I don't read newspapers.
"And the papal encyclicals appear to contradict many of your views."
I don't read papal encyclicals.
"And the Bible's teaching seems to contradict you from time to time."
I don't read the Bible.
Kieran's friends at ACTA are not universally loved.
We've been hearing a lot about the dissident Catholic group ACTA/ACTOR ("A call to outright rebellion"), and we invited a few members to our dinner party. They explained to us their latest plans for "making the Pope sit up and take notice of us". These include showing disrespect to all religious authority apart from God. "And even God had better watch His step, if He knows what's good for Him."

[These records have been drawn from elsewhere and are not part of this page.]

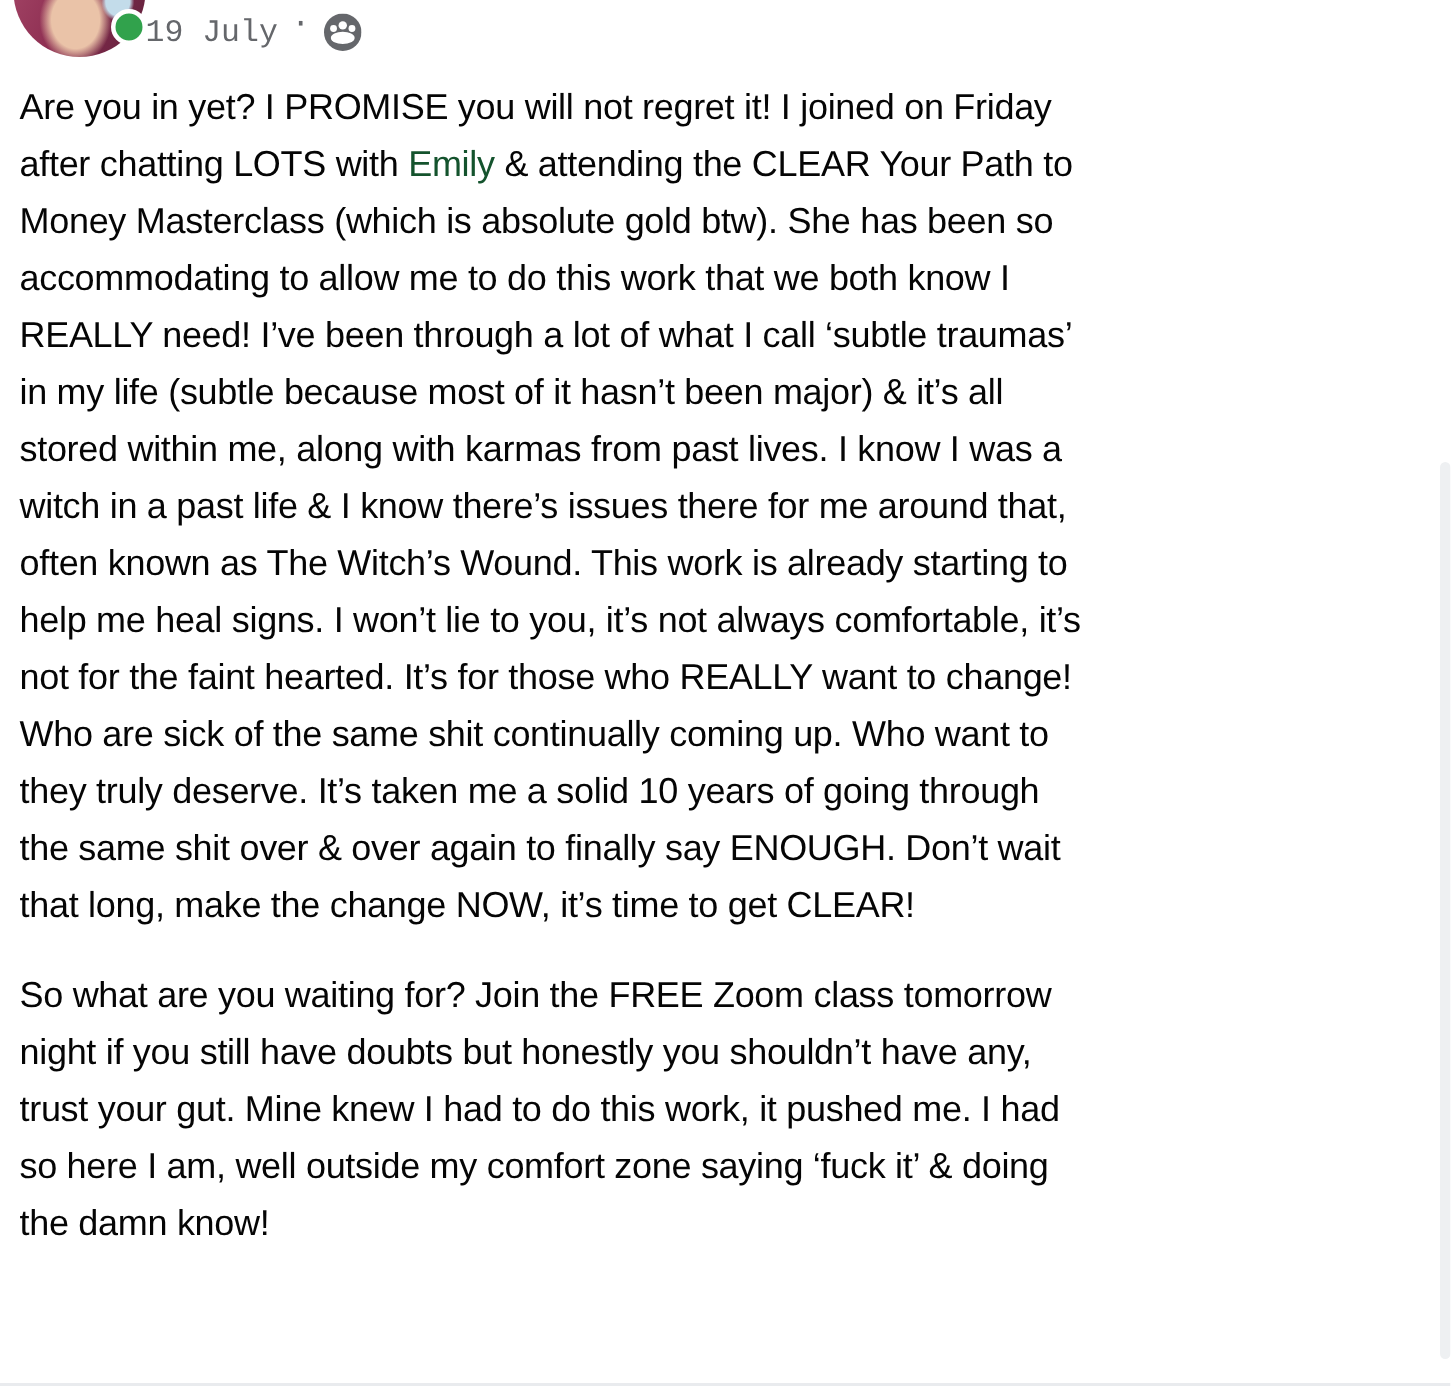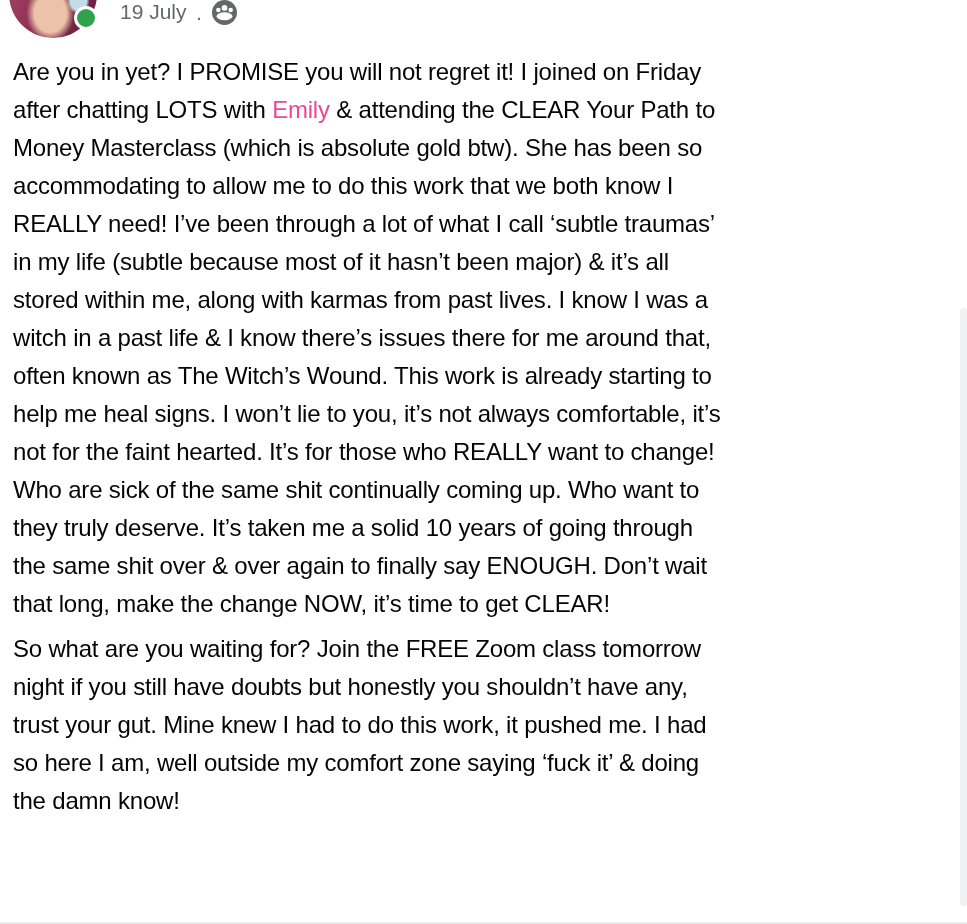"19 July" .meta-row { align-items: flex-start -> flex-end; font-family: none -> Liberation Mono, monospace; left: 120px -> 97px }
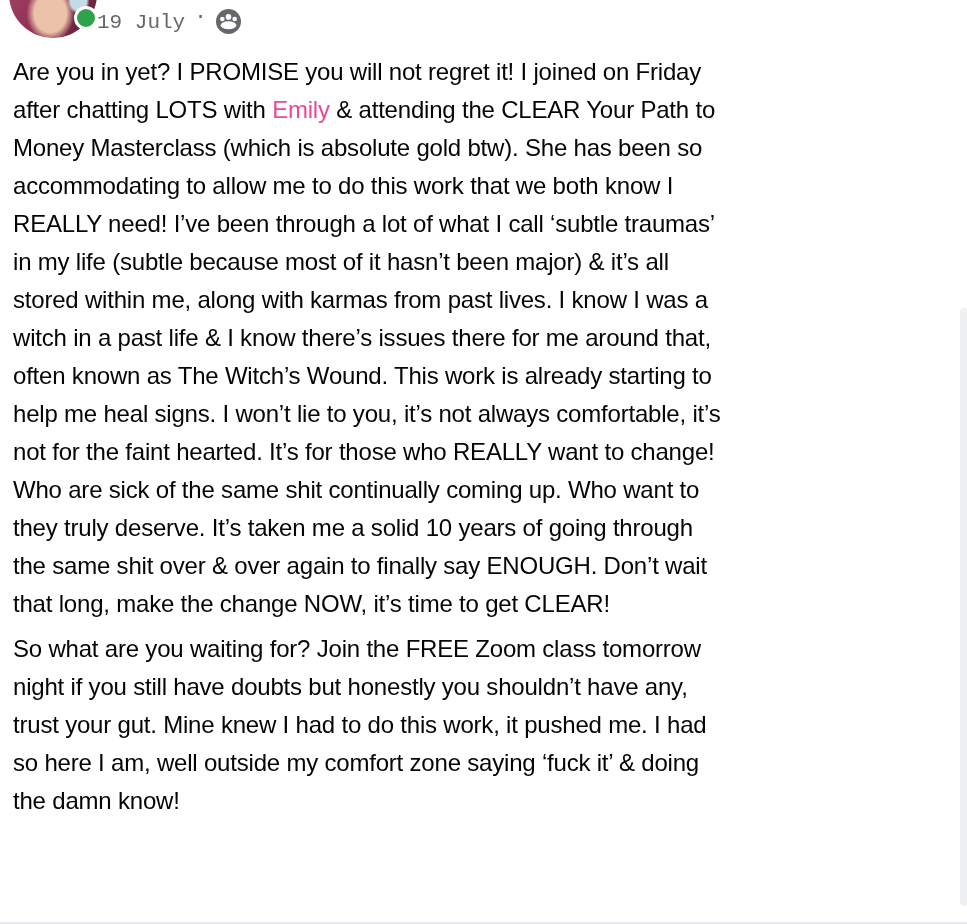"Emily" .mention { color: #ec4899 -> #14532d }
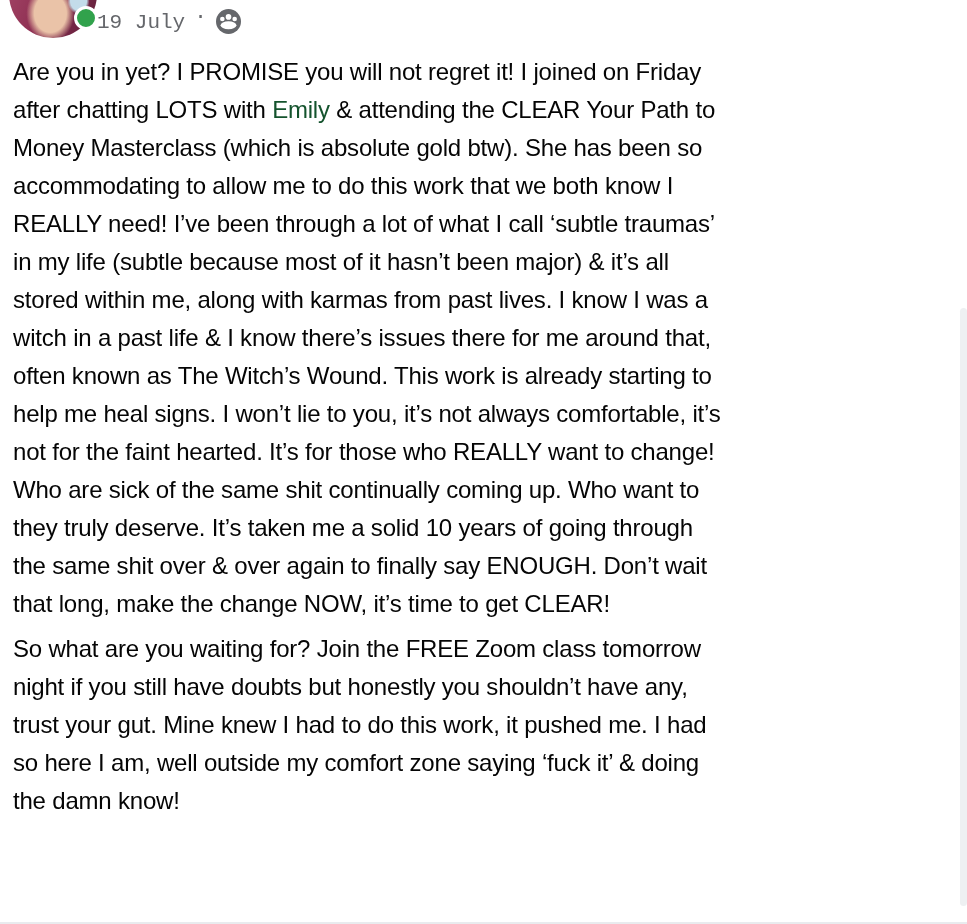"So what are you waiting" .para + .para { margin-top: 7px -> 22px }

We're going to ignore the liturgy, and do our own thing. For example, we'll say "Yadda Yadda Yadda" instead of "through my own most grievous fault", just to make it clear that we don't have any grievous faults. We are also very keen on individual conscience, so out goes that dusty old Bible, and in comes a personal statement of morals. If my conscience tells me that it's all right to marry a porcupine, then I shall marry a porcupine, and clasp it to my bosom.
But think of the children...
We had thought of inviting Bill Gardner, the religious affairs correspondent of the Brighton Argus, but he was out delivering soup to the poor and needy. As it happens, my friend Damian Thompson was unable to come to the dinner party, having been upset by a shocking story in the Argus.
Another scoop for the Argus.
Well, a good time was had by all, and Dawkins was sent home having been exposed to some of the finest religious minds of our time (including several Tablet journalists). I asked him afterwards what it felt like to be surrounded by devoutly religious people all evening. "You're having me on, Eccles!" he replied.